Diffusers are also a common method for oxygenation. Some examples of those systems are the aerator pump and diffuser stone, solar aeration systems, windmill aeration systems, venturi systems etc. This type of system is anything that forces air into the pond and many times that’s done with air forced through a porous material like an air stone.


But how your pond really gets oxygenated may surprise you.  When you have air stones at the bottom of the pond and air is forced through those stones the tiny bubbles rise to the surface.  So far so good.  As those small bubbles rise the teeny tiny surface area of the bubble interacts with the surrounding water and for the short time that it takes for the bubble to reach the surface, there is gas exchange between the water and bubble.

That is one way your pond gets aerated but that’s not the main pathway.  As the bubbles rise up through the water column they essentially drag water up with them and when you have a stream of air bubbles all shooting for the surface it creates a constant movement of water towards the surface.  This is critical because it brings to the surface the water that is low in dissolved oxygen and when it hits the surface it experiences diffusion of dissolved oxygen from the surrounding atmosphere.  
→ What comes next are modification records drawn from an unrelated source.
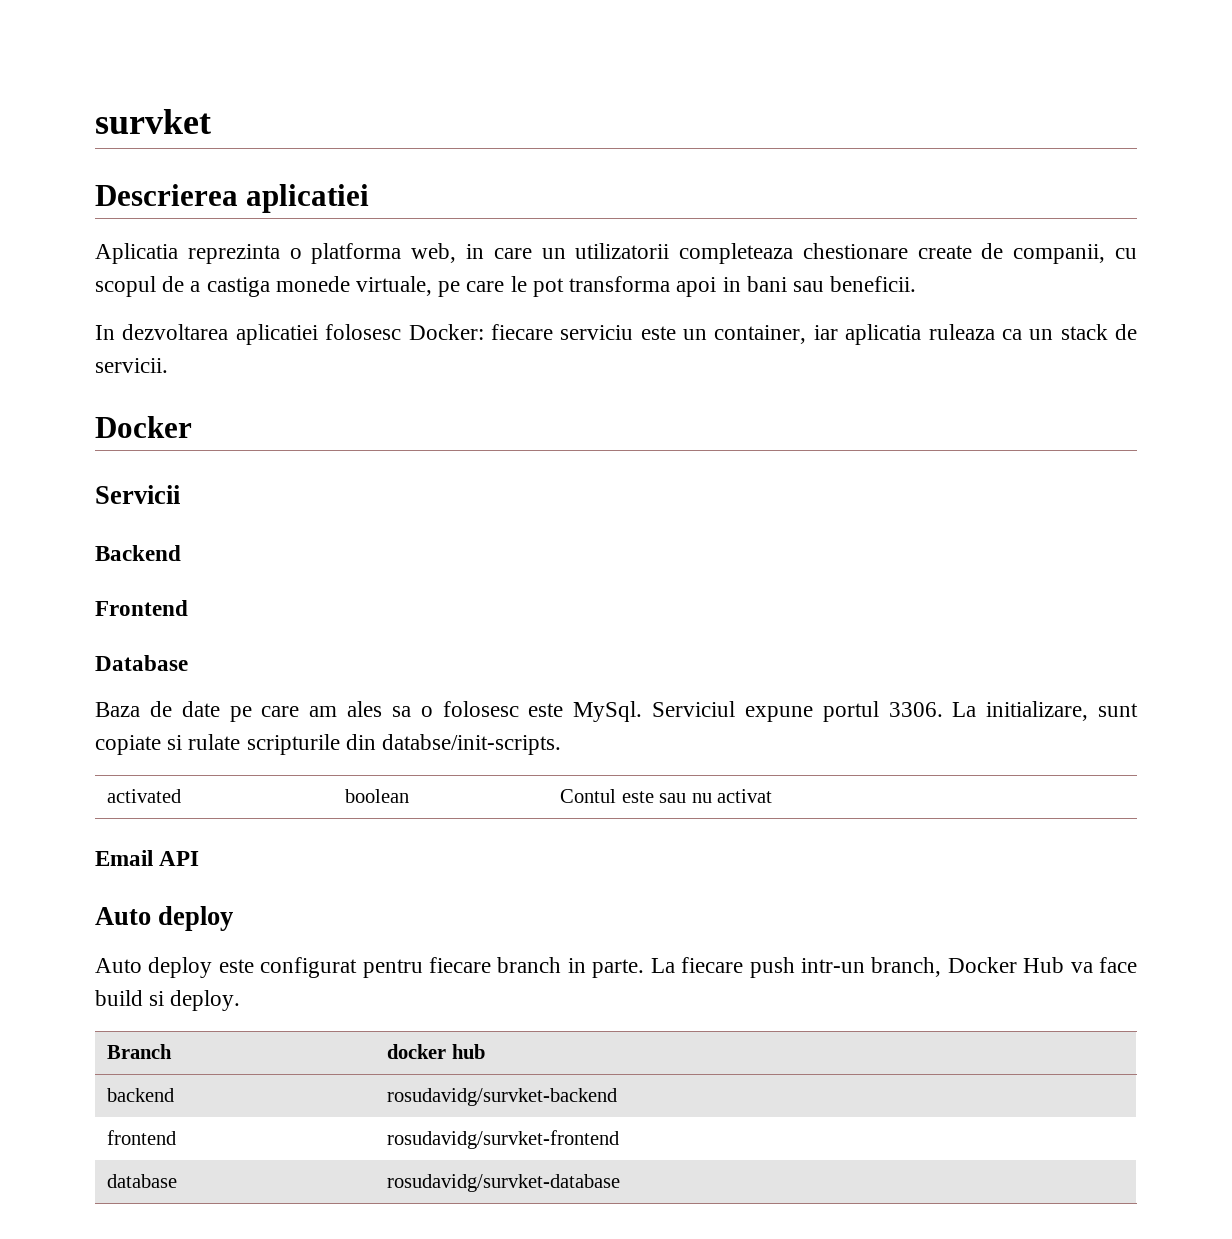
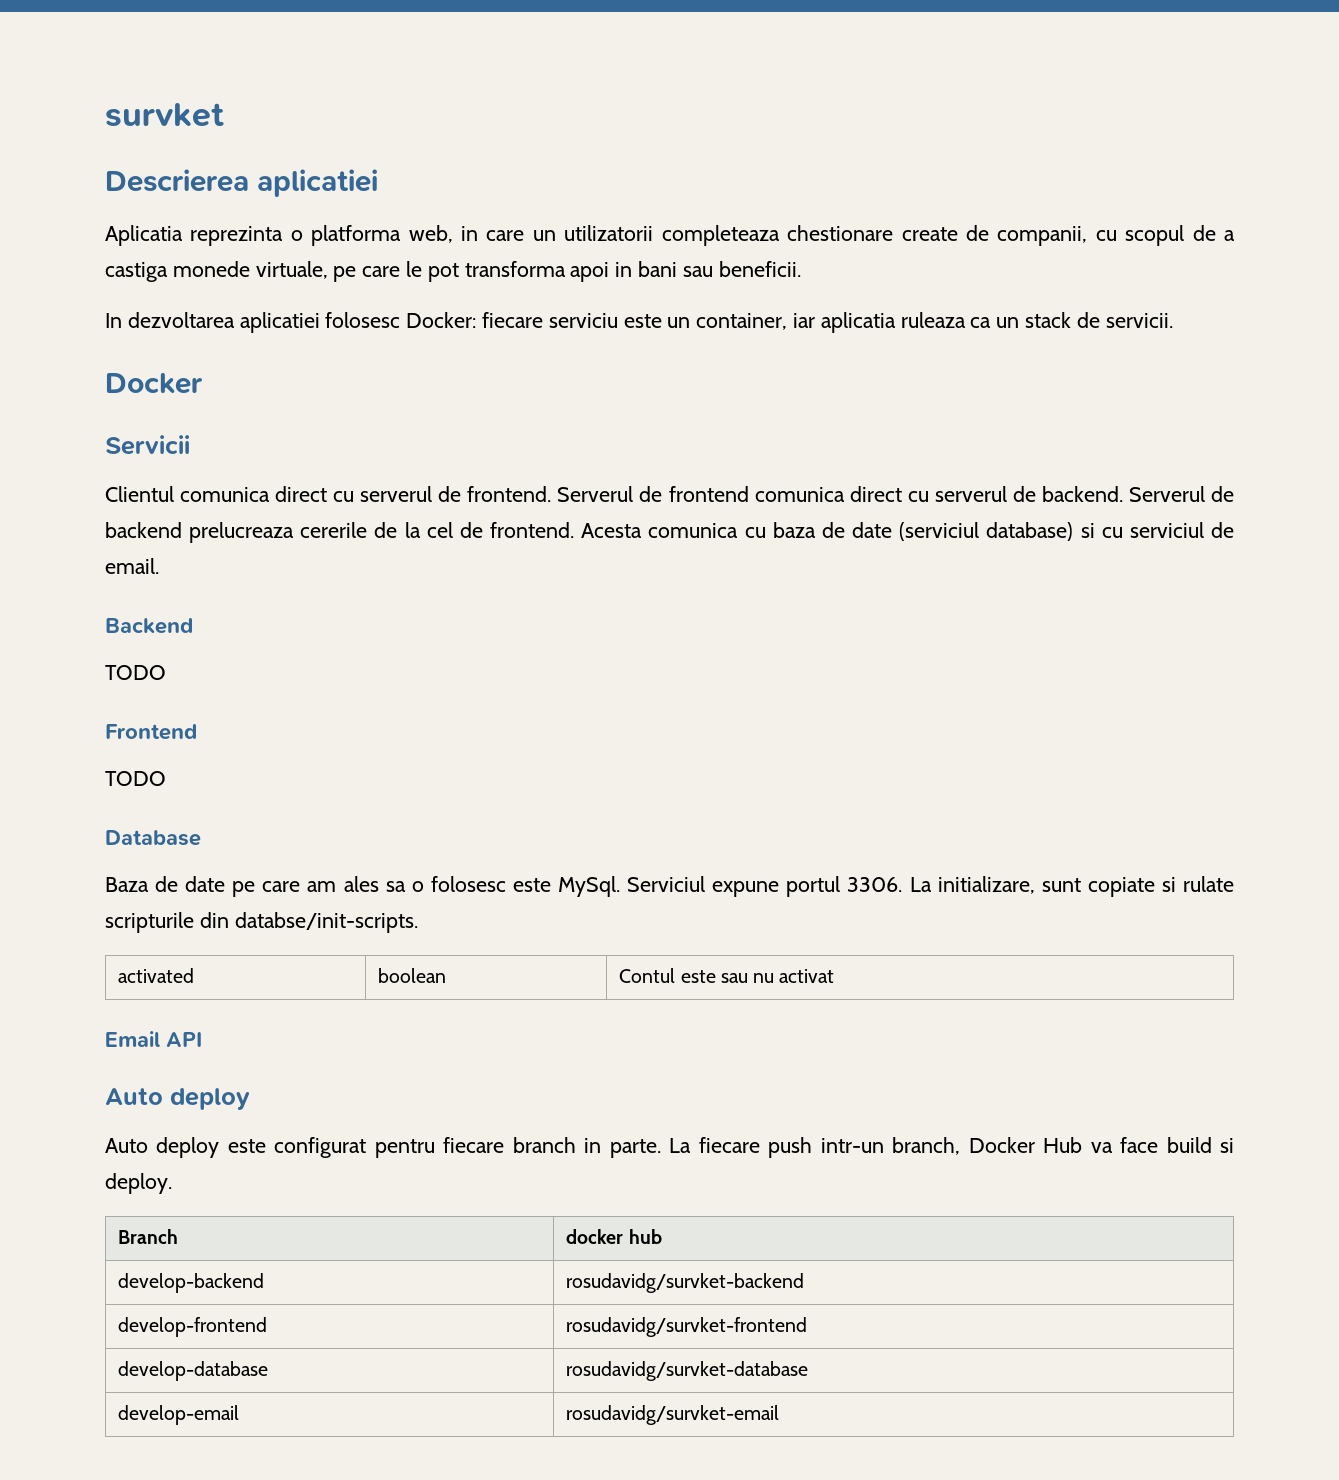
+ Clientul comunica direct cu serverul de frontend. Serverul de frontend comunica direct cu serverul de backend. Serverul de backend prelucreaza cererile de la cel de frontend. Acesta comunica cu baza de date (serviciul database) si cu serviciul de email.
  Backend
+ TODO
  Frontend
+ TODO
- backend | rosudavidg/survket-backend
+ develop-backend | rosudavidg/survket-backend
- frontend | rosudavidg/survket-frontend
+ develop-frontend | rosudavidg/survket-frontend
- database | rosudavidg/survket-database
+ develop-database | rosudavidg/survket-database
+ develop-email | rosudavidg/survket-email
This same water then gets pushed to the side by water coming up from underneath it and then gets dispersed throughout the pond- outward and downward.  This flowing cycle is crucial for a healthy and oxygenated pond.

Flow is the goal, stagnation causes problems.

So why does the bubble size matter then if the goal is flow?  Why not just have big ol’ bubbles rising up?  Its all about surface area to volume ratio. Without getting into Pi equations just realize that smaller bubbles have larger surface-area-to-volume ratios which allows those bubbles to “grab” more water as it rises to the top.

What are the best aeration systems for your koi pond?

There are a multitude of options when it comes to aeration solutions for koi ponds. The idea here is to find a good system that works well and which can provide the proper aeration your pond and fish need. All of the koi pond aeration systems come with their pros and cons, so its important to weigh those in light of your pond situation and your needs. The following is a list of many of those systems and little bit about how they work. The first list will cover the diffusion systems while the second list will cover the agitator style solutions.


Aerator pumps with air stones are an excellent all around option for many koi ponds. They offer excellent upward water flow thanks to the bubbles they generate, and they do end up moving a lot of water towards the surface continuously.

Looking at the process closer, the bubbles exit the airstone and as they rise they grow larger due to reduced water pressure and as they move up while growing larger they create a nice steady flow.  Besides water being brought to the surface it also brings things like harmful gases (methane, hydrogen sulfide) from the muck below, carbon dioxide and oxygen depleted water.

It also causes temperature evenness in the pond rather than areas of warm and cold (thermoclines). Like everything else in ponds, there will be some crud buildup over time and the stones will need to be unclogged but you can expect to get a lot of use between cleanings.

I’ve discussed airstones and now lets move on to the pumps that actually get air through airstones and diffusers. There are many different types of aerator pumps out there.

The Linear Piston Air Pump

There are very few moving parts with this design. The piston moves on a layer of air which eliminates the need for lubrication and reduces wear.  Fewer moving parts means less to worry about.  As a result of this type of design, longer service lives can be expected (up to 8 years).  They are also quiet and energy efficient.

linear piston diagram image
Linear Piston Moving Diagram

Summary:  • Quiet     • Energy Efficient   • Oil-less Operation   • Long Life

Linear Diaphragm Air Pump

Like others in the air pump industry the linear diaphragm style is also quiet and energy efficient.  One can expect 2-4 years of operation before changing out the diaphragm becomes necessary.  The change-out process is pretty easy and the parts are not typically very expensive.  These too are pumps that don’t require oil to operate.  One advantage is that they boast high psi outputs and thats important when running multiple air lines from one unit.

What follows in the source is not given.